Version comparison data:
━━━━━━━━
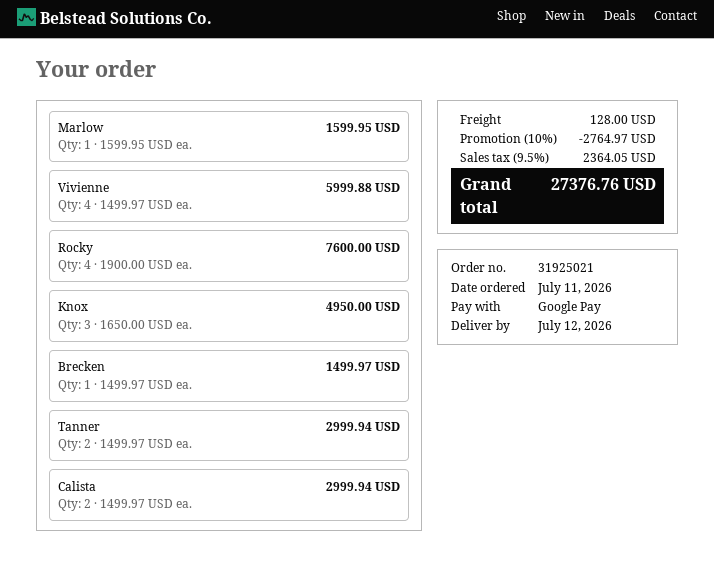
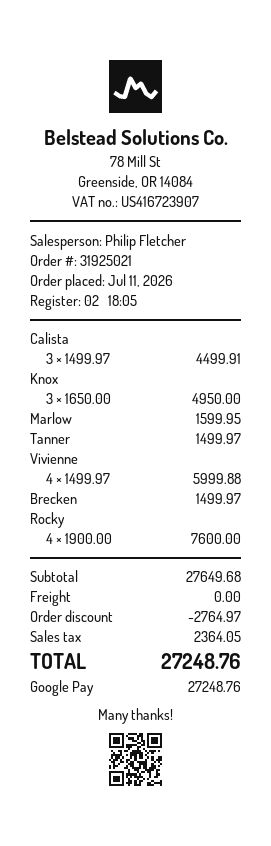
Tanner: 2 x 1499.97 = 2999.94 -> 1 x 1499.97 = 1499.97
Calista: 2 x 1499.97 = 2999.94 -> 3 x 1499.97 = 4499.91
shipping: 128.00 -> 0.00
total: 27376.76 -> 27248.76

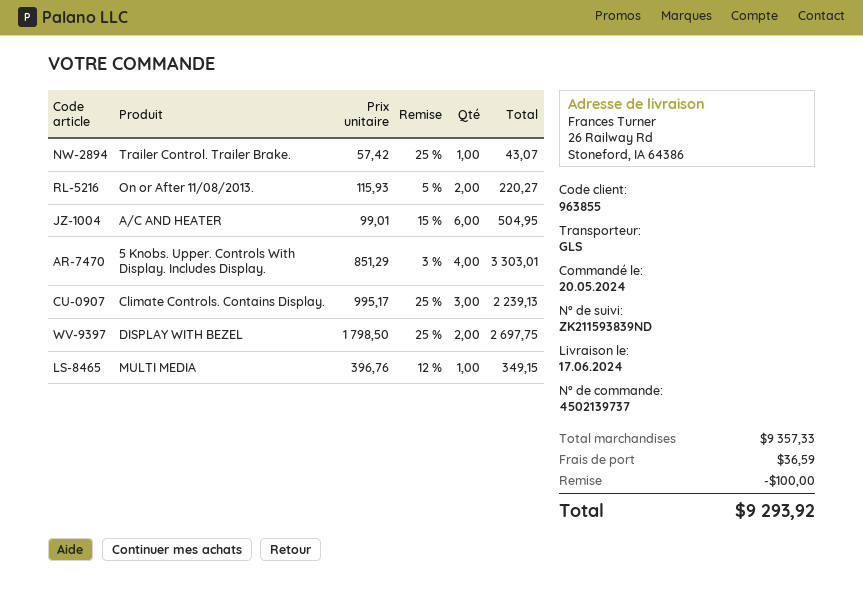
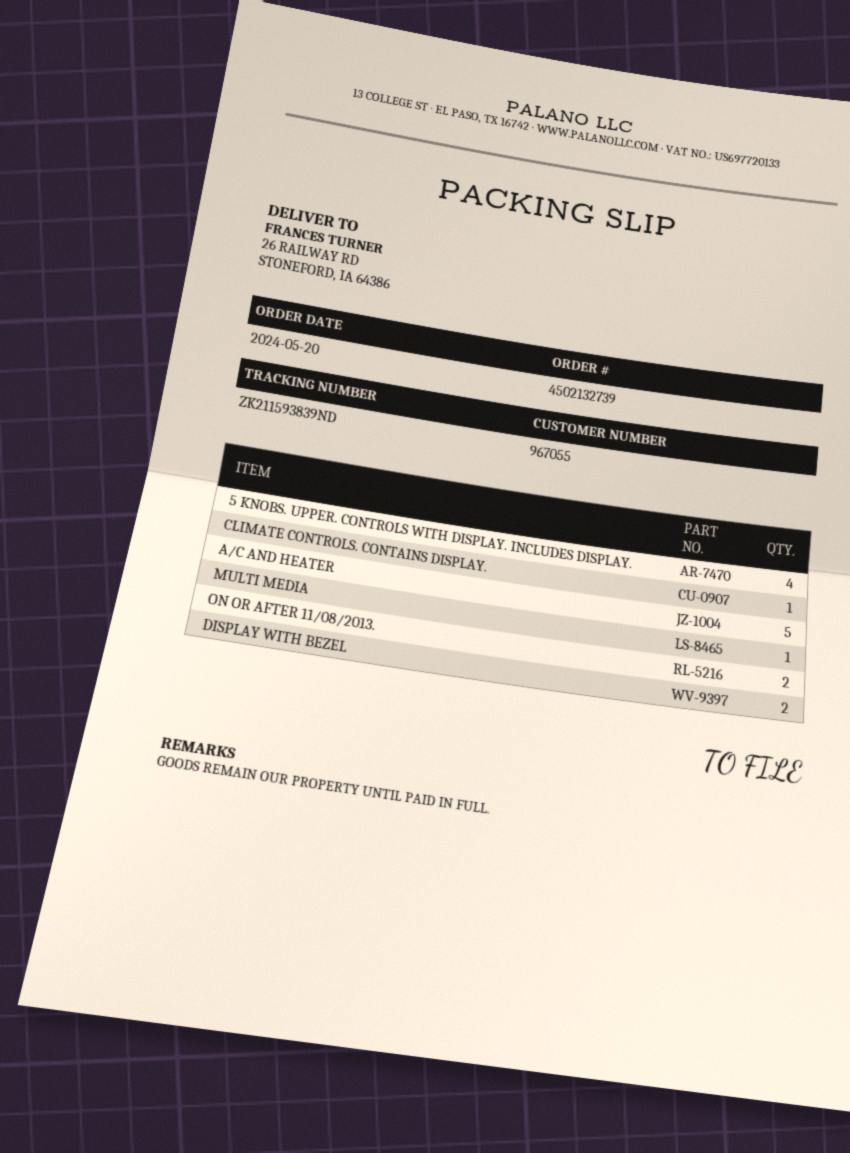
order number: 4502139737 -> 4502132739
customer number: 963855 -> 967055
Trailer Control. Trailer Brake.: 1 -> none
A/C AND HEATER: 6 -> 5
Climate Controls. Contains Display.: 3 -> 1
━━━━━━━━
■ DIRECTIONS FOR THIS TASK
Retype only the lines that run from the first line of the entries above to the line containing "customer number: 963855 -> 967055", both included. Do not carry over any pictures.

■ ANSWER BOX
Tanner: 2 x 1499.97 = 2999.94 -> 1 x 1499.97 = 1499.97
Calista: 2 x 1499.97 = 2999.94 -> 3 x 1499.97 = 4499.91
shipping: 128.00 -> 0.00
total: 27376.76 -> 27248.76

order number: 4502139737 -> 4502132739
customer number: 963855 -> 967055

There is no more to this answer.